### INSTRUCTIONS TO FOLLOW
From the line that contains "- Shell Completion" to the end of the entries, write out every line exactly, including both ends, and nothing more.

Before-and-after change data
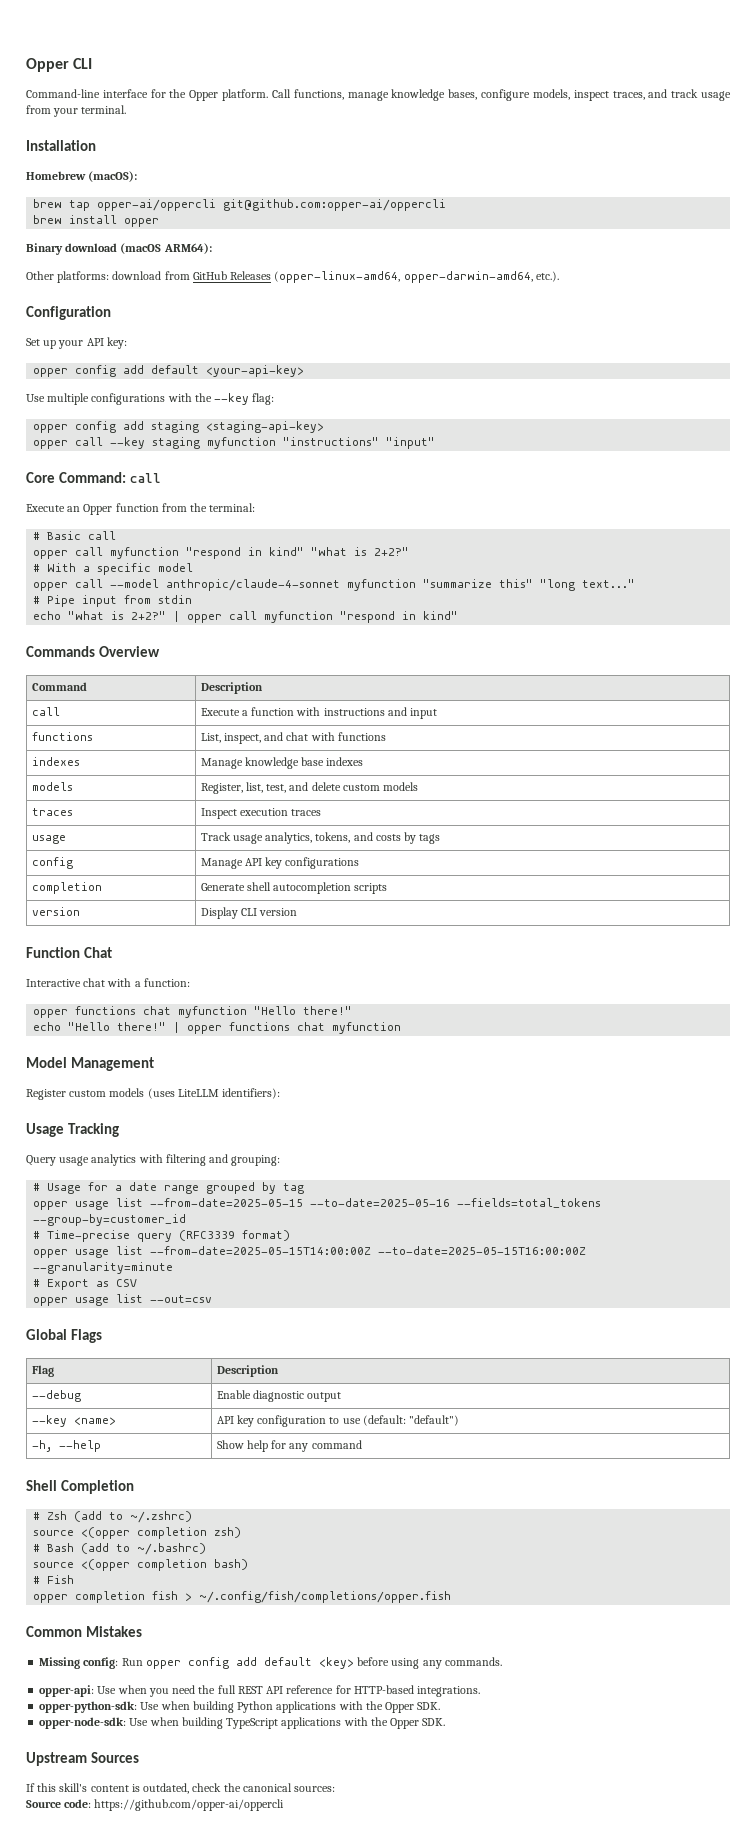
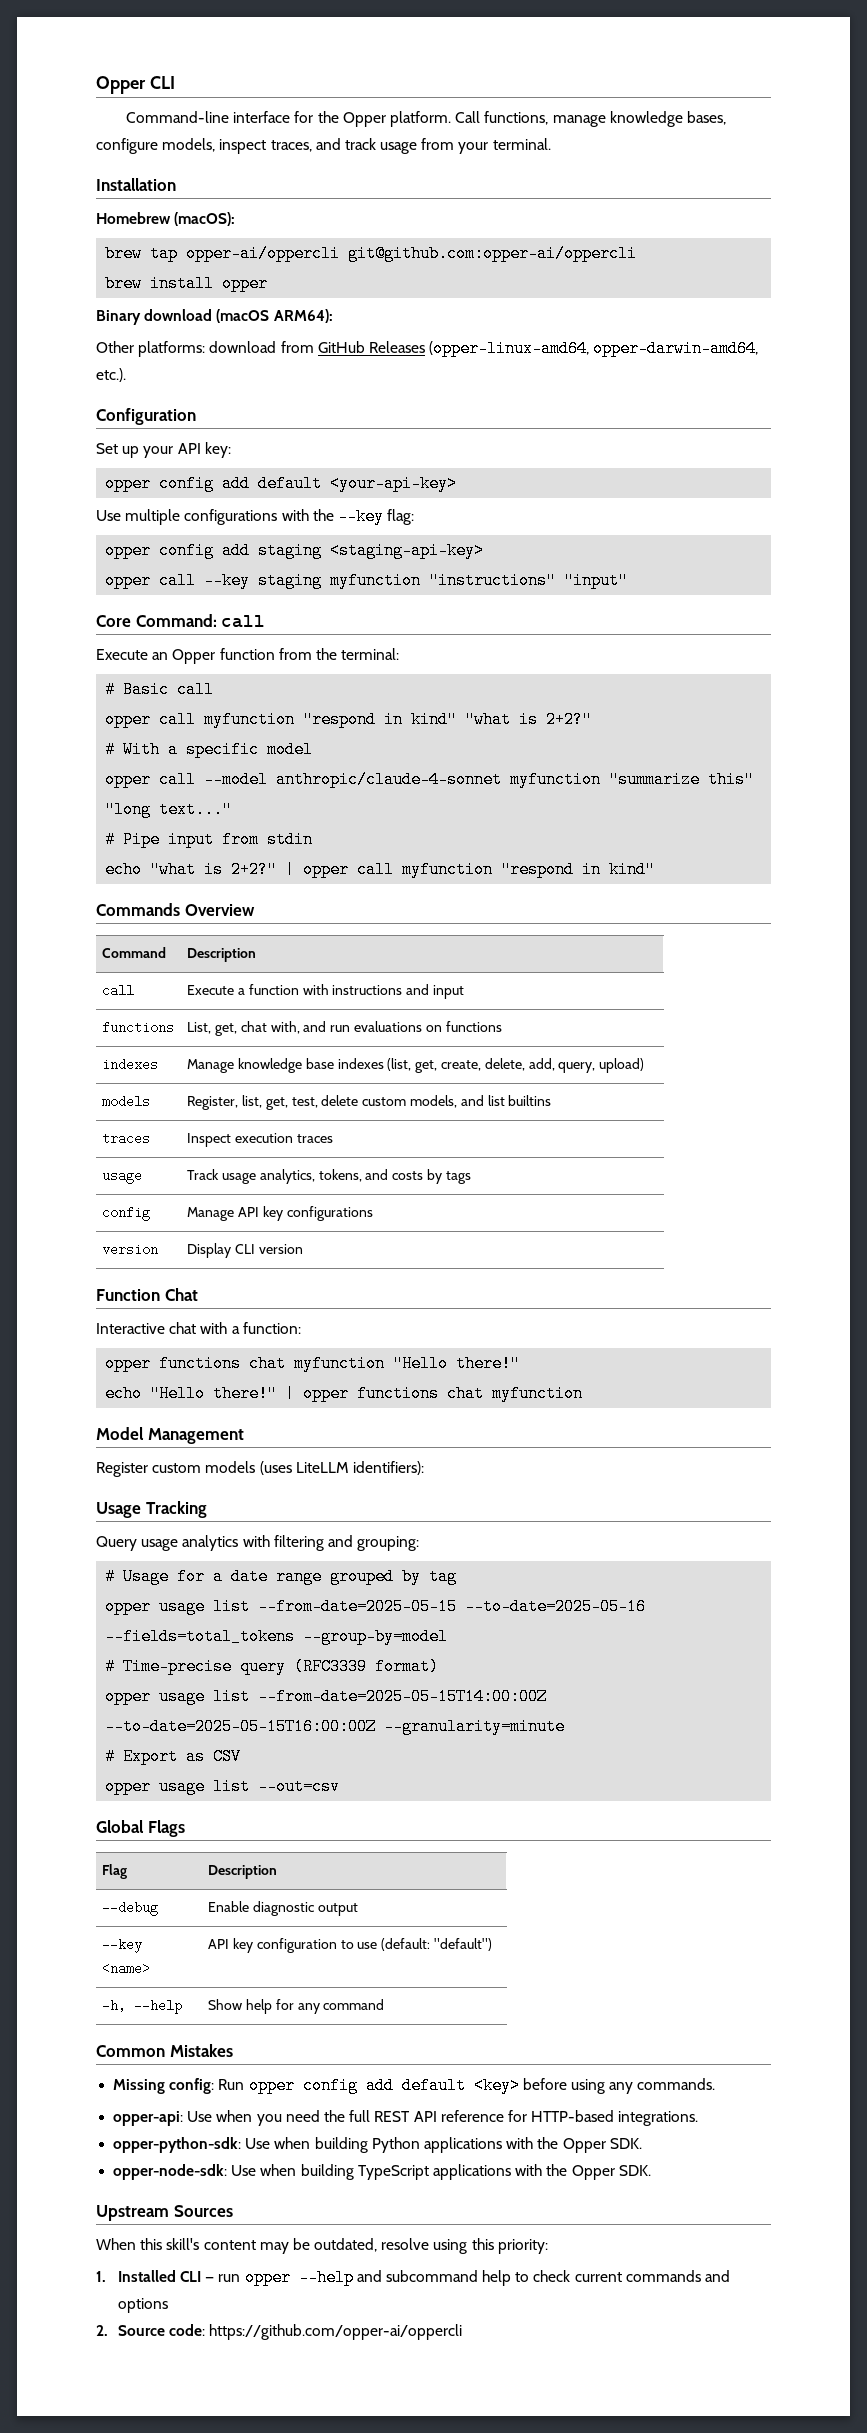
- functions | List, inspect, and chat with functions
+ functions | List, get, chat with, and run evaluations on functions
- indexes | Manage knowledge base indexes
- models | Register, list, test, and delete custom models
+ indexes | Manage knowledge base indexes (list, get, create, delete, add, query, upload)
+ models | Register, list, get, test, delete custom models, and list builtins
- completion | Generate shell autocompletion scripts
- opper usage list --from-date=2025-05-15 --to-date=2025-05-16 --fields=total_tokens --group-by=customer_id
+ opper usage list --from-date=2025-05-15 --to-date=2025-05-16 --fields=total_tokens --group-by=model
- Shell Completion
- # Zsh (add to ~/.zshrc)
- source <(opper completion zsh)
- # Bash (add to ~/.bashrc)
- source <(opper completion bash)
- # Fish
- opper completion fish > ~/.config/fish/completions/opper.fish
- If this skill's content is outdated, check the canonical sources:
- Source code: https://github.com/opper-ai/oppercli
+ When this skill's content may be outdated, resolve using this priority:
+ 1. Installed CLI — run opper --help and subcommand help to check current commands and options
+ 2. Source code: https://github.com/opper-ai/oppercli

### RESPONSE TO THIS EXERCISE
- Shell Completion
- # Zsh (add to ~/.zshrc)
- source <(opper completion zsh)
- # Bash (add to ~/.bashrc)
- source <(opper completion bash)
- # Fish
- opper completion fish > ~/.config/fish/completions/opper.fish
- If this skill's content is outdated, check the canonical sources:
- Source code: https://github.com/opper-ai/oppercli
+ When this skill's content may be outdated, resolve using this priority:
+ 1. Installed CLI — run opper --help and subcommand help to check current commands and options
+ 2. Source code: https://github.com/opper-ai/oppercli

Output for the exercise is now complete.